In 1912 Messmer saw McCay's How a Mosquito Operates, and in 1914 Gertie the Dinosaur, with its combination of live-action and animation. Encouraged, he began contributing his own comics to the papers, including Fun, the Sunday comics supplement to the New York World. In addition, he made the rounds of the studios, interviewing as a set painter. Jack Cohn, then at Universal, was looking to expand the studio's animation output, liked what he saw of Messmer's comics, and on December 21, 1915 signed him to make a test film.

Returning home to work on his assignment, Messmer, unaware of cel technology or the peg system for proper registration, painstakingly drew a character he named Motor Mat, a fearless automobilist using a lightboard built by his father. While Motor Mat was never released, Cohn was pleased with Messmer's work, showing it to Pat Sullivan, an animator who had worked with Raoul Barre, inventor of the peg system, and Henry "Hy" Mayer, a well-known cartoonist.
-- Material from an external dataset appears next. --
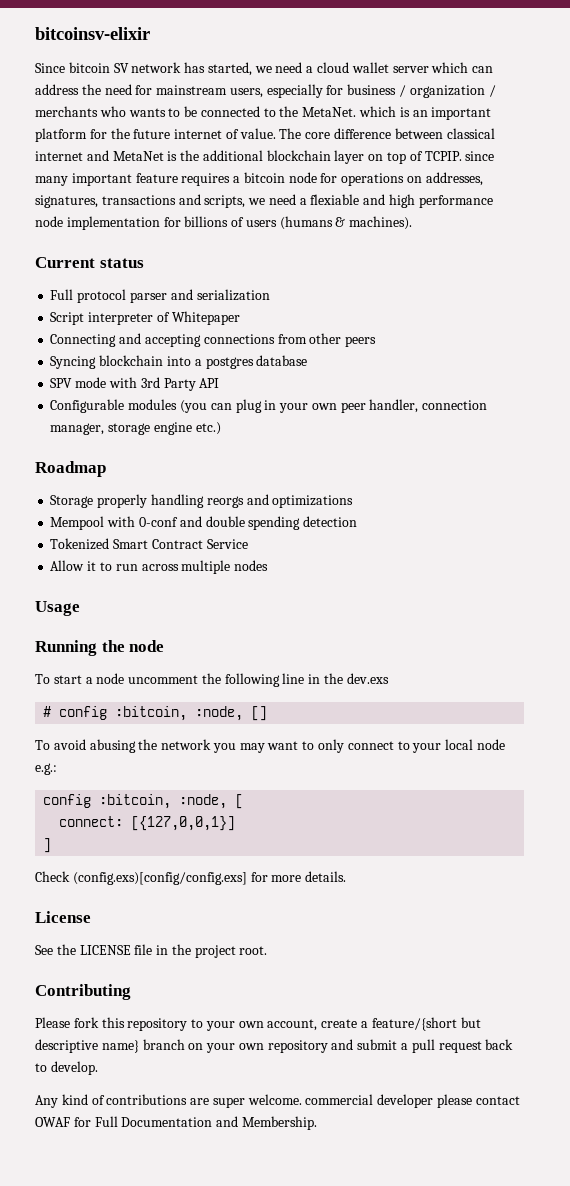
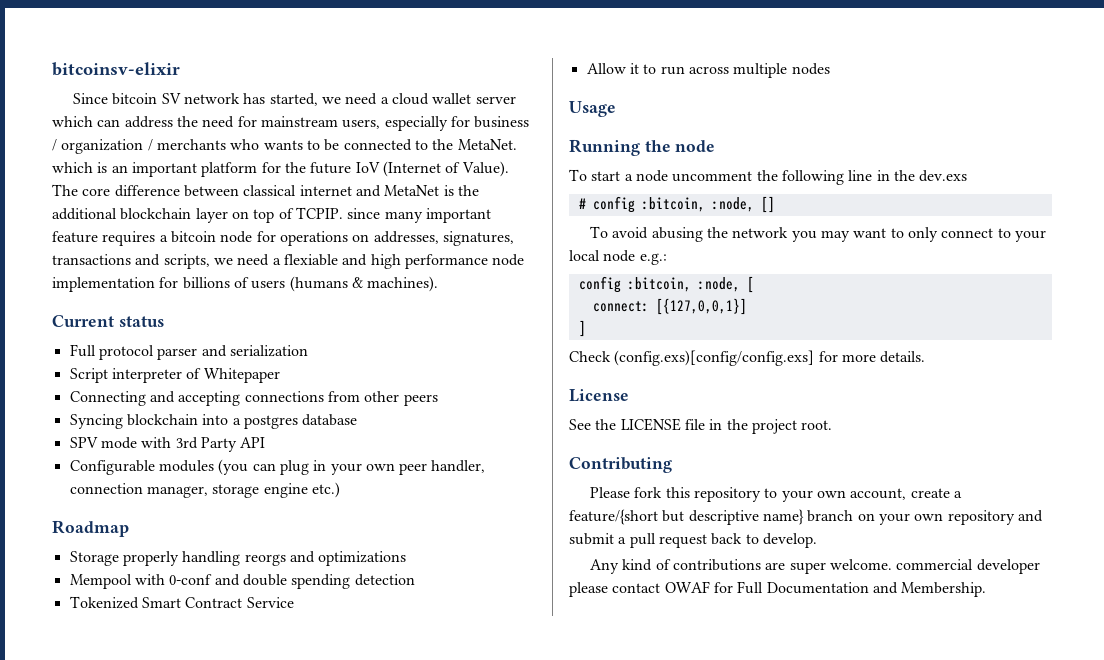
[174,128,276,139] internet of value. -> [355,161,509,177] IoV (Internet of Value).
Both expressed a desire to work with Messmer, but he opted to work with the more-famous Mayer, making The Travels of Teddy, based on Mayer's friend Teddy Roosevelt. The successful completion of Teddy gave Messmer confidence, and once the project was over, he went to see Pat Sullivan at his studio at 125 West 42nd Street.

Pat Sullivan had been cartooning and animating for a few years by the time Messmer came to see him. Born Patrick O'Sullivan in Sydney, Australia in 1885, Sullivan's early years were described as "a damned hard struggle." He had had a few comics published, and at age 20 left for London. The years there were even harder, so to make ends meet he often performed on the stage. He was not as successful there, either, and so in 1909, on a job tending mules being shipped to America, he jumped ship in New York. After a brief career in boxing, Sullivan landed a job with the McClure Newspaper Syndicate as assistant to cartoonist William F. Marriner and his Sambo and His Funny Noises strip. After Marriner's death in 1914 Sullivan continued to draw Sambo, but it was dropped by the end of the year. In 1915 he was working at one of the earliest animation studios, Raoul Barre's Animated Cartoons, Inc., where he worked with the now universal peg and cel system.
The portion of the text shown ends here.